In a letter signed in early September by over 220 legal and economic experts from top U.S. universities, including Nobel Prize-winning economist Joseph Stiglitz and Laurence Tribe, a Harvard Law School professor who was Obama’s mentor, Congress was urged to reject the TPP treaty because of the ISDS regime.
“ISDS grants foreign corporations and investors a special legal privilege: the right to initiate dispute settlement proceedings against a government for actions that allegedly violate loosely defined investor rights to seek damages from taxpayers for the corporation’s lost profits,” the letter said. “Through ISDS, the federal government gives foreign investors, and foreign investors alone, the ability to bypass (America’s) robust, nuanced, and democratically responsive legal framework. This system undermines the important roles of our domestic and democratic institutions, threatens domestic sovereignty and weakens the rule of law.”
TPP opponents also point to studies indicating America’s economy will benefit little from the agreement. The U.S. International Trade Commission estimated that the TPP would boost U.S. imports by only 0.2 percent of gross domestic product by 2032. The Peterson Institute for International Economics says the TPP will boost U.S. national income by just 0.5 percent after 15 years.

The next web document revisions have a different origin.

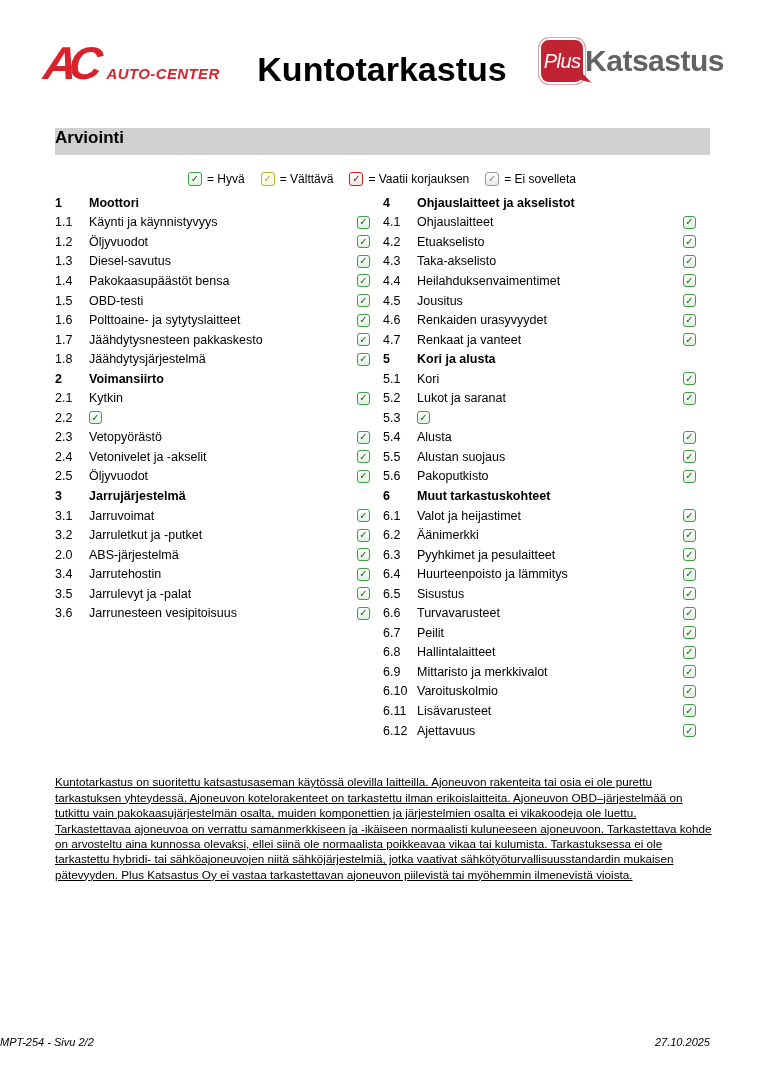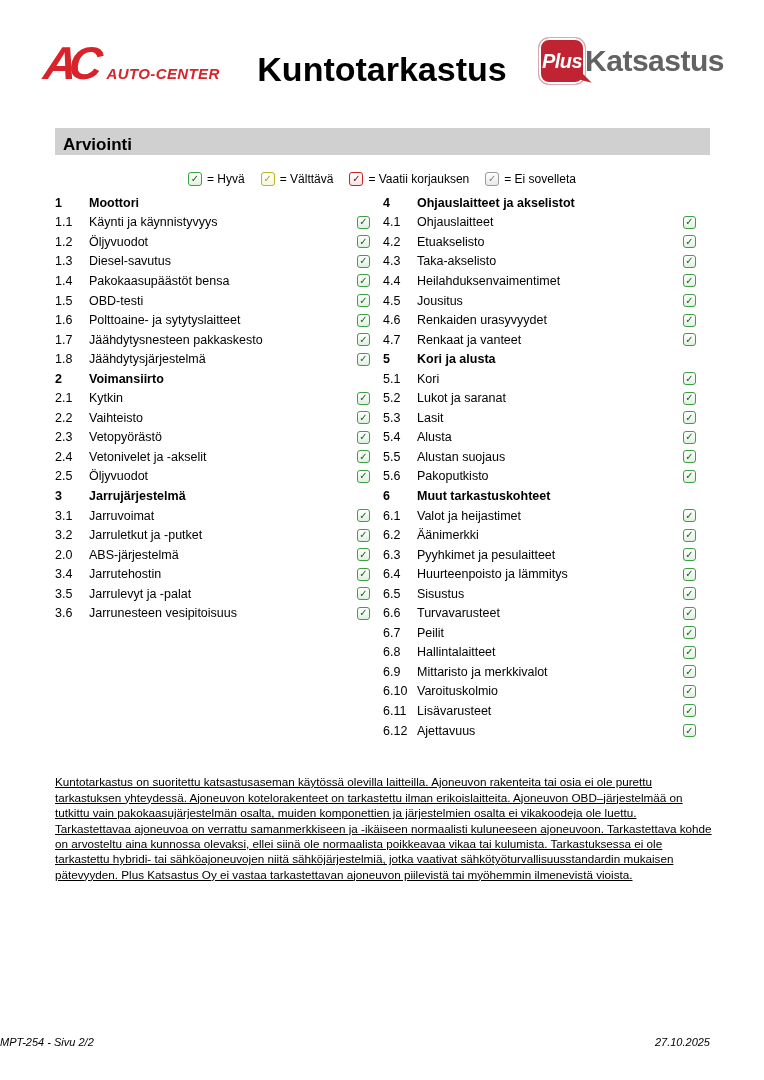--- a/index.html
+++ b/index.html
@@ -16,7 +16,7 @@
   .plus-badge { position:relative; width:46px; height:46px; background:var(--plus_red); border-radius:10px;
                 display:flex; align-items:center; justify-content:center;
                 box-shadow: inset 0 0 0 2px #fff, 0 0 0 1px #dba9ae; }
-  .plus-badge .plus-word { color:#fff; font-style:italic; font-weight:bold; font-size:20px; letter-spacing:-0.5px; }
+  .plus-badge .plus-word { color:#fff; font-style:italic; font-weight:normal; font-size:20px; letter-spacing:-0.5px; }
   .plus-tail { position:absolute; right:-8px; bottom:3px; width:0; height:0;
                border-top:9px solid transparent; border-left:15px solid var(--plus_red); transform:rotate(14deg); }
   .plus-name { font-size:30px; font-weight:bold; color:var(--katsastus_gray); letter-spacing:-0.5px; }

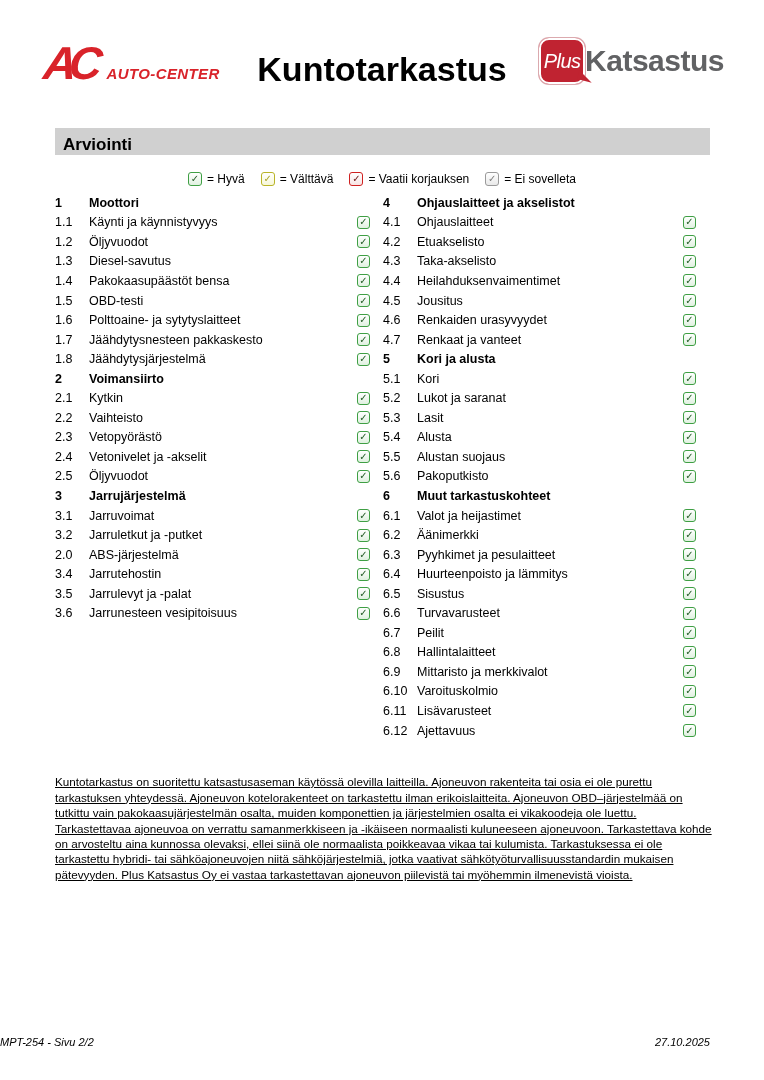--- a/index.html
+++ b/index.html
@@ -23,7 +23,7 @@
 
   
   .section-bar { margin:18px 54px 0 55px; height:27px; background:var(--bar_gray);
-                 display:flex; align-items:flex-end; padding-left:8px; box-sizing:border-box;
+                 display:flex; align-items:flex-start; padding-left:0; box-sizing:border-box;
                  font-size:17px; font-weight:bold; }
 
   

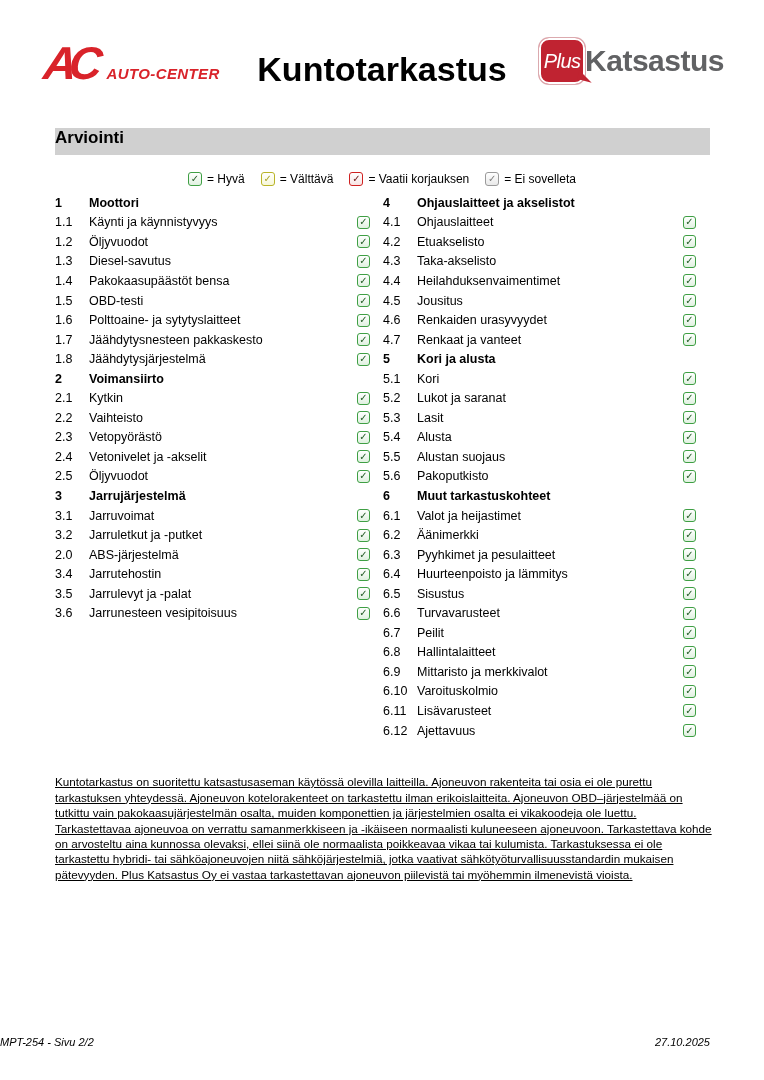--- a/index.html
+++ b/index.html
@@ -160,7 +160,6 @@
         </div>
         <div class="row">
           <span class="num">2.2</span>
-          <span class="label">Vaihteisto</span>
           <span class="chk good">✓</span>
         </div>
         <div class="row">

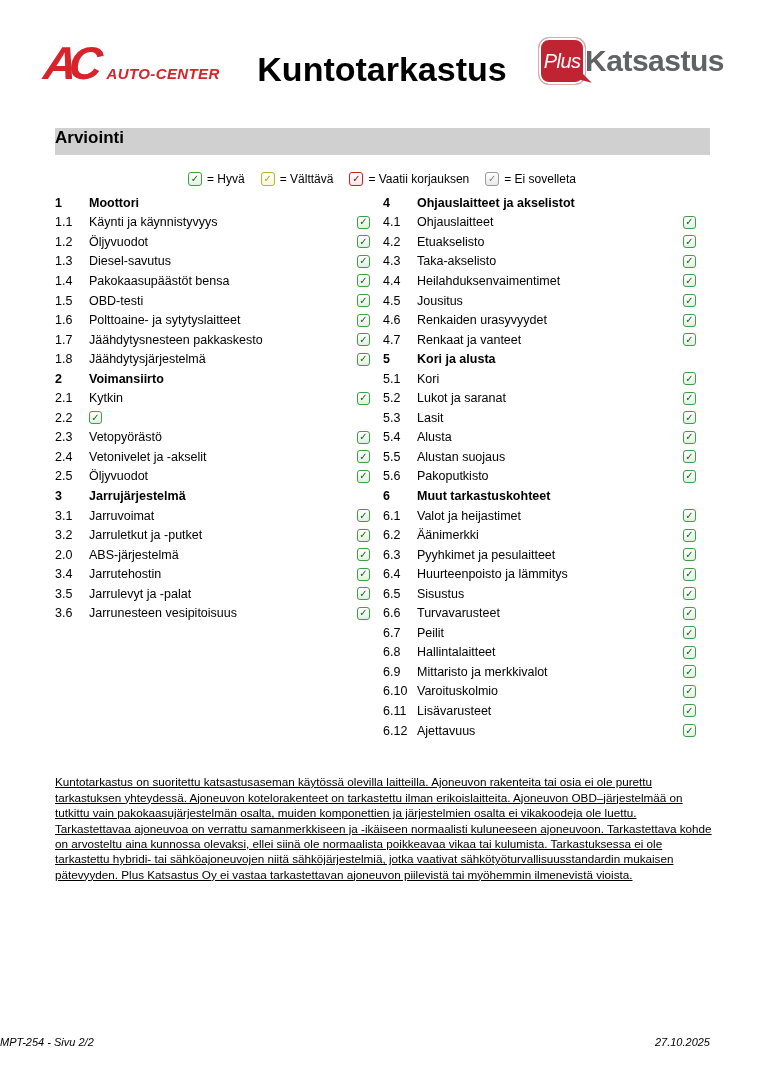--- a/index.html
+++ b/index.html
@@ -268,7 +268,6 @@
         </div>
         <div class="row">
           <span class="num">5.3</span>
-          <span class="label">Lasit</span>
           <span class="chk good">✓</span>
         </div>
         <div class="row">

What’s more, a World Bank report based on all aspects of the TPP estimates that, by 2030, the pact would boost Japan’s GDP by 2.7 percent, but only by 0.4 percent in the U.S. The report does not make it clear, however, when the World Bank’s calculations assume the TPP goes into force, so it’s unclear if the figures for Japan and the U.S. are the results over five, 10 or 15 years.
Strained relations ahead?
Opinion polls conducted in the U.S. and Japan of how each country views the other have yielded interesting results of late.
The Washington-based Pew Research Center’s Spring 2016 Global Attitudes Survey showed 61 percent of Japanese surveyed said the U.S. has declined in importance over the past decade. While 70 percent also said Americans were optimistic and 59 percent said they were tolerant, only 26 percent felt Americans were hardworking. Fifty percent of Japanese surveyed also saw Americans as arrogant, 45 percent said they were greedy and 43 percent said Americans were violent.
On the other hand, an opinion poll of America’s attitudes toward Japan conducted by Foreign Ministry for 2014 were more positive, showing that 90 percent of U.S. opinion leaders and 73 percent of the American public saw Japan as a dependable partner. The poll also revealed that 70 percent of opinion leaders and 67 percent of the American public saw cooperation between Japan and the U.S. as being excellent or good.
At the same time, however, only 35 percent of those surveyed felt that the Japanese and American people had a good or fair understanding of each other.
Of course, such surveys don’t tell the whole story — or even most of the story. However, the intensity of this year’s election has not only divided the United States. It has raised fundamental questions among Japanese and Americans who are concerned about the ugliness of this election and how it will affect bilateral relations on all levels, regardless of who emerges as president next month.